The measure is estimated to cost the state $2.2 billion in general revenue funds from 2024 to 2025. But the Texas Health Institute projects the investment could save the state up to $568 million in institutionalization and hospitalization costs, generate sales tax revenues of $516 million and create tens of thousands of jobs by 2027.

“It will be hard for me to support a budget that didn't get (at least) close to that,” said Perry.

Perry said he also plans to include a measure that would tie wages to inflation so that pay doesn’t fall behind in the future.

Howard has discussed similar proposals with Texas House Speaker Dade Phelan.

Both lawmakers said they expect bipartisan support.

Addressing safety and accountability

Howard has also begun preliminary efforts to address safety concerns in the waiver system.

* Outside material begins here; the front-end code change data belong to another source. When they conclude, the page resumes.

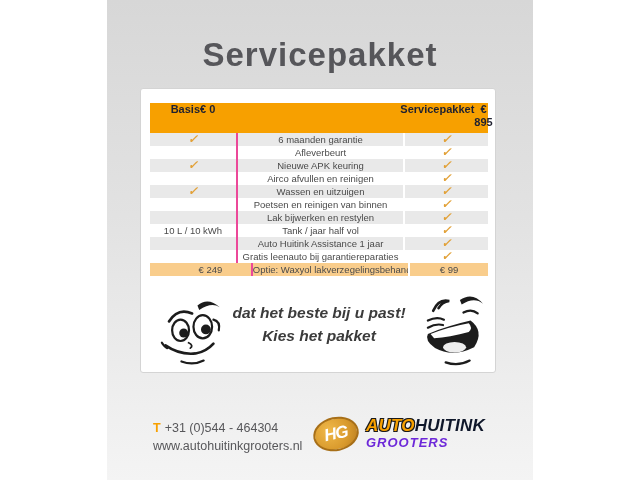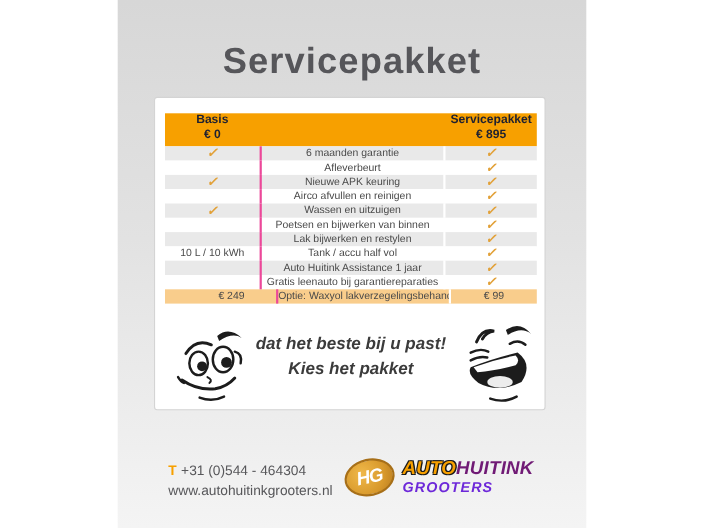--- a/index.html
+++ b/index.html
@@ -13,7 +13,7 @@
         background:#ffffff;border:1px solid #d4d4d4;border-radius:3px;box-sizing:border-box;}
   .table{position:absolute;left:9px;top:14px;width:338px;}
   .thead{display:flex;height:30px;background:#F7A000;}
-  .thead .col{display:flex;flex-direction:column;text-align:center;
+  .thead .col{display:flex;justify-content:center;text-align:center;
               font-size:11px;font-weight:bold;line-height:13px;color:#1f2130;}
   .col-basis{width:86px;}
   .col-item{width:169px;}

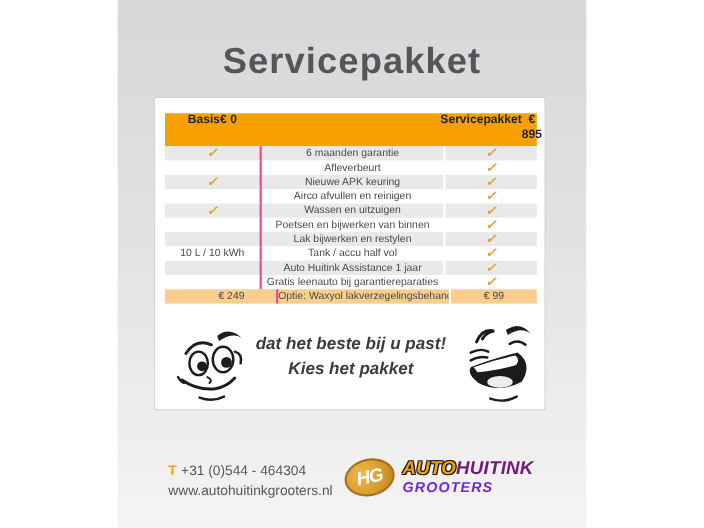--- a/index.html
+++ b/index.html
@@ -95,7 +95,7 @@
   </div>
           <div class="trow row-white">
     <div class="cell col-basis"></div>
-    <div class="cell col-item">Poetsen en bijwerken van binnen</div>
+    <div class="cell col-item">Poetsen en reinigen van binnen</div>
     <div class="cell col-service check">✓</div>
   </div>
           <div class="trow row-gray">

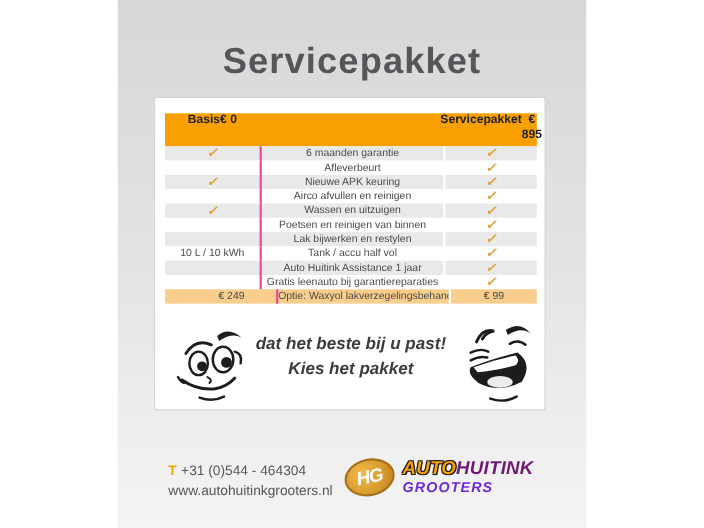--- a/index.html
+++ b/index.html
@@ -105,7 +105,7 @@
   </div>
           <div class="trow row-white">
     <div class="cell col-basis">10 L / 10 kWh</div>
-    <div class="cell col-item">Tank / accu half vol</div>
+    <div class="cell col-item">Tank / jaar half vol</div>
     <div class="cell col-service check">✓</div>
   </div>
           <div class="trow row-gray">

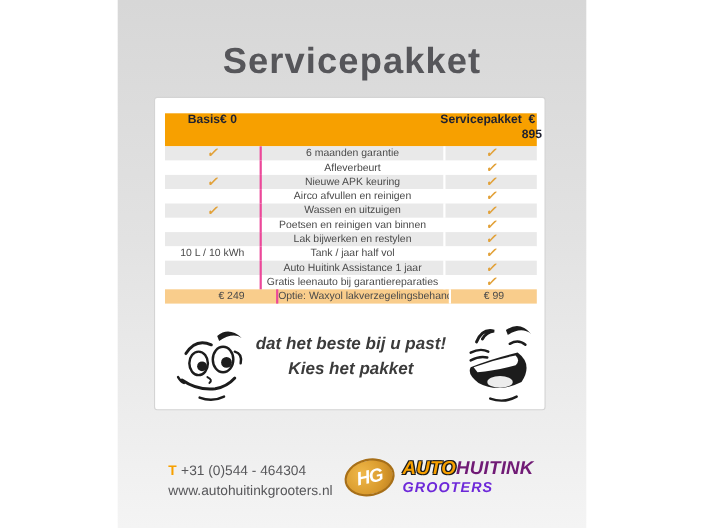--- a/index.html
+++ b/index.html
@@ -42,7 +42,7 @@
   .logo-line1{font-size:17px;}
   .logo-auto{color:#F7A000;
     text-shadow:-1px -1px 0 #1a1a1a,1px -1px 0 #1a1a1a,-1px 1px 0 #1a1a1a,1px 1px 0 #1a1a1a;margin-top:32px;}
-  .logo-huitink{color:#701a75;}
+  .logo-huitink{color:#0f172a;}
   .logo-line2{font-size:13px;color:#6d28d9;letter-spacing:1px;}
   svg .ln{fill:none;stroke:#1c1c1c;stroke-linecap:round;}
 </style>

Since 2010, state agencies have investigated nearly 80,000 incidents of abuse, neglect and exploitation of individuals receiving services. Hundreds of workers providing care have also been injured, the Statesman found in a review of thousands of pages of state and legal records.

It’s “a horrific situation, quite frankly,” said Howard.

One of the core causes of this violence, experts told the Statesman, is under-training of the workforce.

Perry expects caregiver wage increases to address at least some safety concerns. Better pay will attract more qualified workers, he said.

Howard supports a more direct approach and has begun a “fact-finding” effort to examine potential solutions. It is “obviously, extremely important” to bolster existing training requirements in the industry and ensure enforcement, she said.

In November, Howard, who is a former nurse, filed a bill to require workplace violence prevention programs in facilities that employ registered nurses. She is considering another bill to cover different waiver settings, such as clients’ homes.

Advocates and the Providers Alliance are refraining from taking a stance on the bill until it’s filed. But Batton said “providers would certainly be more amenable to (any new requirements) if the bill comes with proper funding.”

Howard also plans to begin talks with the Health and Human Services Commission, which oversees waiver services, to address systemic gaps in oversight that the Statesman identified. They include the agency’s failure to track worker injuries and deaths, and delayed facilities inspections and abuse investigations.

One possibility, Howard said, is a bill that would establish a review committee to provide independent oversight.

We “are having to respond to things that we read about in the news media, because we are not aware of (crises) within the system and the structures that we have now,” she said.

Howard said she is committed to shedding light on the internal workings of an agency that advocates say often operates in the shadows.

“A lot of trust has been lost over the years,” said Ashley Ford, director of public policy and advocacy at the Arc of Texas.

HHSC did not provide a comment for this story.

Lawmakers and disability rights advocates said with the budget surplus and increased awareness of life-threatening problems in the system, they are hopeful much-needed change is within reach.

“There is a feeling of optimism going into (this) session that something will get done,” Ford said.